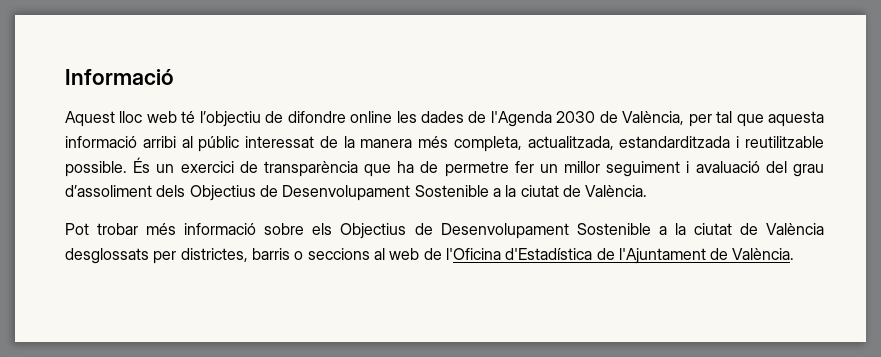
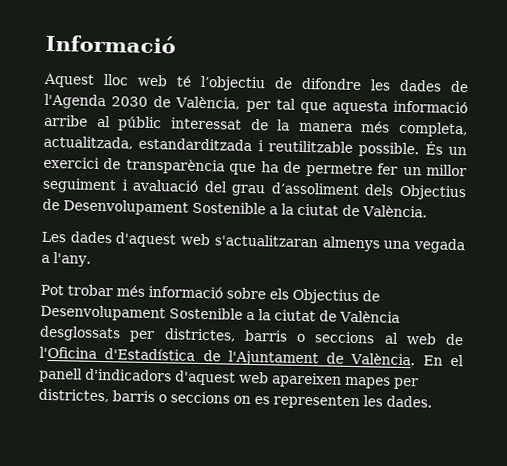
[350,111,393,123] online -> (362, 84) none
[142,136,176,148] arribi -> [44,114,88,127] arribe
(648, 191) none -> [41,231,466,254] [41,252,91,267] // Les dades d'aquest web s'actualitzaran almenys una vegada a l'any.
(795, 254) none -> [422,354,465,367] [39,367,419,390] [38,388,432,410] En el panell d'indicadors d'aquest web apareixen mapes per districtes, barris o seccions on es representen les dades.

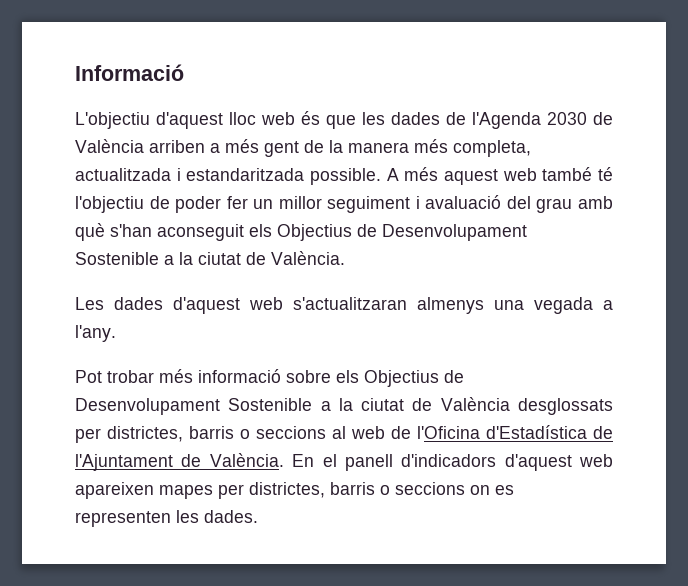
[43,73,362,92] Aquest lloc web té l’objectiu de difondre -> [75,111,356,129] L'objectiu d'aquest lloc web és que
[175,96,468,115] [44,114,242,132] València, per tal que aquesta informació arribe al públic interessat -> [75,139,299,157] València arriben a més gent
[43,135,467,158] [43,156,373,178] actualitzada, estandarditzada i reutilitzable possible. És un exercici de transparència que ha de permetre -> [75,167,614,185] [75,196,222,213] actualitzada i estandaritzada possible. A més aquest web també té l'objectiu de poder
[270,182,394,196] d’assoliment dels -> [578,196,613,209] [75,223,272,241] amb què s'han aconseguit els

*YOUR GOAL*
Every line of the material must be returned verbatim, and pictures must be left behind.

*REPLY*
[350,111,393,123] online -> (362, 84) none
[142,136,176,148] arribi -> [44,114,88,127] arribe
(648, 191) none -> [41,231,466,254] [41,252,91,267] // Les dades d'aquest web s'actualitzaran almenys una vegada a l'any.
(795, 254) none -> [422,354,465,367] [39,367,419,390] [38,388,432,410] En el panell d'indicadors d'aquest web apareixen mapes per districtes, barris o seccions on es representen les dades.

[43,73,362,92] Aquest lloc web té l’objectiu de difondre -> [75,111,356,129] L'objectiu d'aquest lloc web és que
[175,96,468,115] [44,114,242,132] València, per tal que aquesta informació arribe al públic interessat -> [75,139,299,157] València arriben a més gent
[43,135,467,158] [43,156,373,178] actualitzada, estandarditzada i reutilitzable possible. És un exercici de transparència que ha de permetre -> [75,167,614,185] [75,196,222,213] actualitzada i estandaritzada possible. A més aquest web també té l'objectiu de poder
[270,182,394,196] d’assoliment dels -> [578,196,613,209] [75,223,272,241] amb què s'han aconseguit els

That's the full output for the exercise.